The collective communication on display in these trios can also take subtler forms. “Tone IQ,” from Shipp’s album “New Concepts in Piano Trio Jazz,” gives weight to the record’s lofty title with its uncommonly spacious approach. Shipp long ago proved himself a master of the tougher, edgier side of free-form jazz, but his work has always made ample room for poetic understatement. Here, he and his long-standing collaborators Michael Bisio and Newman Taylor Baker on bass and drums take that element to an arresting extreme, introducing sonic events with sculptural care — a swooping arco figure from Bisio, a few cymbal or drum-rim taps from Baker, a slow-motion melodic phrase from Shipp — and punctuating them with gulfs of silence.

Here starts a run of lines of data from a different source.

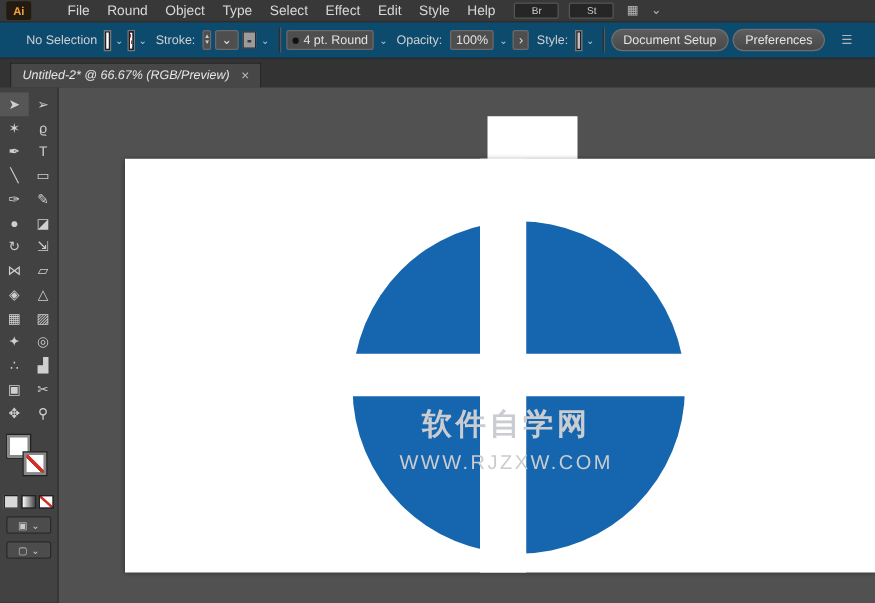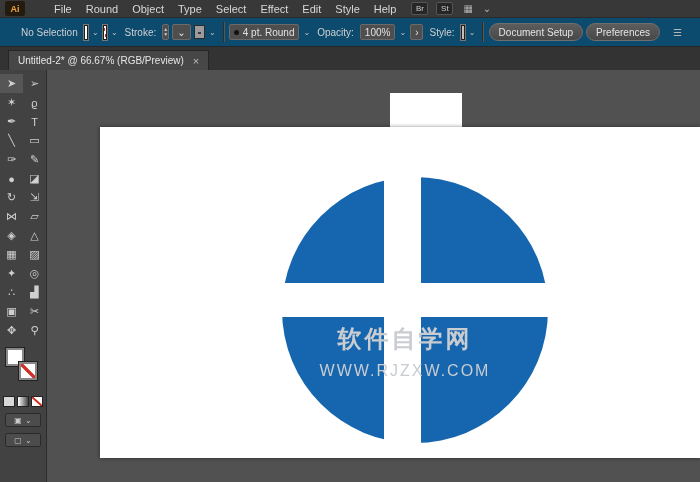--- a/index.html
+++ b/index.html
@@ -14,7 +14,7 @@
     font-weight:bold; font-size:9px; display:flex; align-items:center; justify-content:center;
     border-radius:2px; }
   .menu-item { color:#d8d8d8; font-size:11px; padding:0 7px; height:18px; line-height:18px; cursor:default; }
-  .mb-badge { width:17px; height:13px; margin-left:8px; background:#262626; border:1px solid #555;
+  .mb-badge { width:36px; height:13px; margin-left:8px; background:#262626; border:1px solid #555;
     color:#cfcfcf; font-size:8px; display:flex; align-items:center; justify-content:center; border-radius:2px; }
   .mb-icon { color:#b5b5b5; font-size:10px; margin-left:10px; }
 

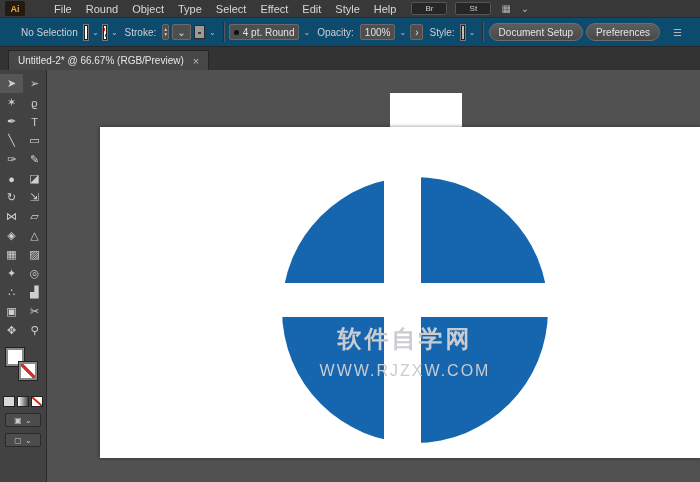--- a/index.html
+++ b/index.html
@@ -41,7 +41,7 @@
   
   .tabbar { position:absolute; left:0; top:47px; width:700px; height:23px; background:#333333; display:flex; align-items:flex-end; }
   .doc-tab { margin-left:8px; height:20px; background:#474747; border:1px solid #262626; border-bottom:none;
-    color:#e6e6e6; font-size:10px; display:flex; align-items:center; padding:0 9px; gap:9px; }
+    color:#e6e6e6; font-size:10px; display:flex; align-items:center; padding:0 9px; gap:9px;font-style:italic; }
   .tab-close { color:#bdbdbd; font-size:11px; cursor:default; }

Davis achieves something similar on a handful of pieces from “Run the Gauntlet,” an outstanding first effort from her new trio with bassist Robert Hurst and drummer Johnathan Blake. Hurst, who powered bands led by both Wynton and Branford Marsalis in the ‘80s, and Blake, one of the contemporary scene’s most reliably propulsive percussionists, are both expert drivers of the beat. But on “Softly, as You Wake,” for example, they assert themselves as master texturalists, as Hurst mingles sparse bowed bass with Blake’s cymbal scrapes, washes and flutters, and Davis adds crystalline patterns that combine her instrument’s natural sound with tasteful prepared piano. On the epic title suite, the trio digs heartily into Davis’ obliquely funky vamps, uniting and diverging in turn to dazzling effect.

This kind of rhythmic brio has been a hallmark of the 21st century piano trio, in part thanks to the influence of Iyer, whose work has employed an unconventional momentum for more than two decades. On his latest, “Compassion,” his current bandmates, bassist Linda May Han Oh and Sorey (in another standout appearance) shine on more reflective pieces like “Prelude: Orison,” but there’s a special excitement in hearing them gradually turn up the flame on a fierce yet refined prog-jazz riff on a piece like “Arch,” which honors Archbishop Desmond Tutu.

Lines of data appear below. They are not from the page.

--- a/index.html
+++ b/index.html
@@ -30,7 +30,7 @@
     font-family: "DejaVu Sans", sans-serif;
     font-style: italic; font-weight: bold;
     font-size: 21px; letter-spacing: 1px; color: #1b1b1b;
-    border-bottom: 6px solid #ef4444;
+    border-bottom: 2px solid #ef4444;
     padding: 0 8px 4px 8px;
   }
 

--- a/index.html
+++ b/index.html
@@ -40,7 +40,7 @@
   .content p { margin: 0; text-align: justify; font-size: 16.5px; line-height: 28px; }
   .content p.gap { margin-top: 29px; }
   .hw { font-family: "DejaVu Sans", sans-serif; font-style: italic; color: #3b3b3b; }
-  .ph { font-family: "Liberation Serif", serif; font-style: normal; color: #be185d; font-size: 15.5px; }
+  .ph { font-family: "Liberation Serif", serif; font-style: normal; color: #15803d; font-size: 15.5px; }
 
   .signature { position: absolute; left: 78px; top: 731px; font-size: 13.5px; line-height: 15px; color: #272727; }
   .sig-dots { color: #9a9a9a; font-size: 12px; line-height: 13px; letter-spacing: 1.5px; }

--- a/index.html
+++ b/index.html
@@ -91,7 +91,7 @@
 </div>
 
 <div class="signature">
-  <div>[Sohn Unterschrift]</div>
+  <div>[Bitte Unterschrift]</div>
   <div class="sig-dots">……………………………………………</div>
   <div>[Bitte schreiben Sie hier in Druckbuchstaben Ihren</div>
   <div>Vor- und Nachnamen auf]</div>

Connoisseurs of the modern piano-bass-drums unit as a kind of stealth power trio shouldn’t miss Sanchez’s “Perpetual Void,” on which she, bassist Chris Tordini and drummer Savannah Harris lean into choppy, pointillist figures to winningly tense effect; or Mitchell’s “Zealous Angles,” where he, Tordini and drummer Dan Weiss revel in the warped effects of rhythmic cohesion and collision.

The piano-trio efforts that have arrived this year often feel insular in a good way — mini aesthetic universes distinct from any prevailing trends in jazz, which lately has steered toward a channeling of the saxophone-centric ‘60s avant-garde or attempts at balmier inter-genre hybrids. Faced with more than 60 years’ worth of prior approaches, as well as new horizons looming, many musicians are smartly putting their own agendas first, staking out the territory that makes sense to them, and — much like the great piano-bass-drums combos of the past — constructing a whole world within a simple triangle.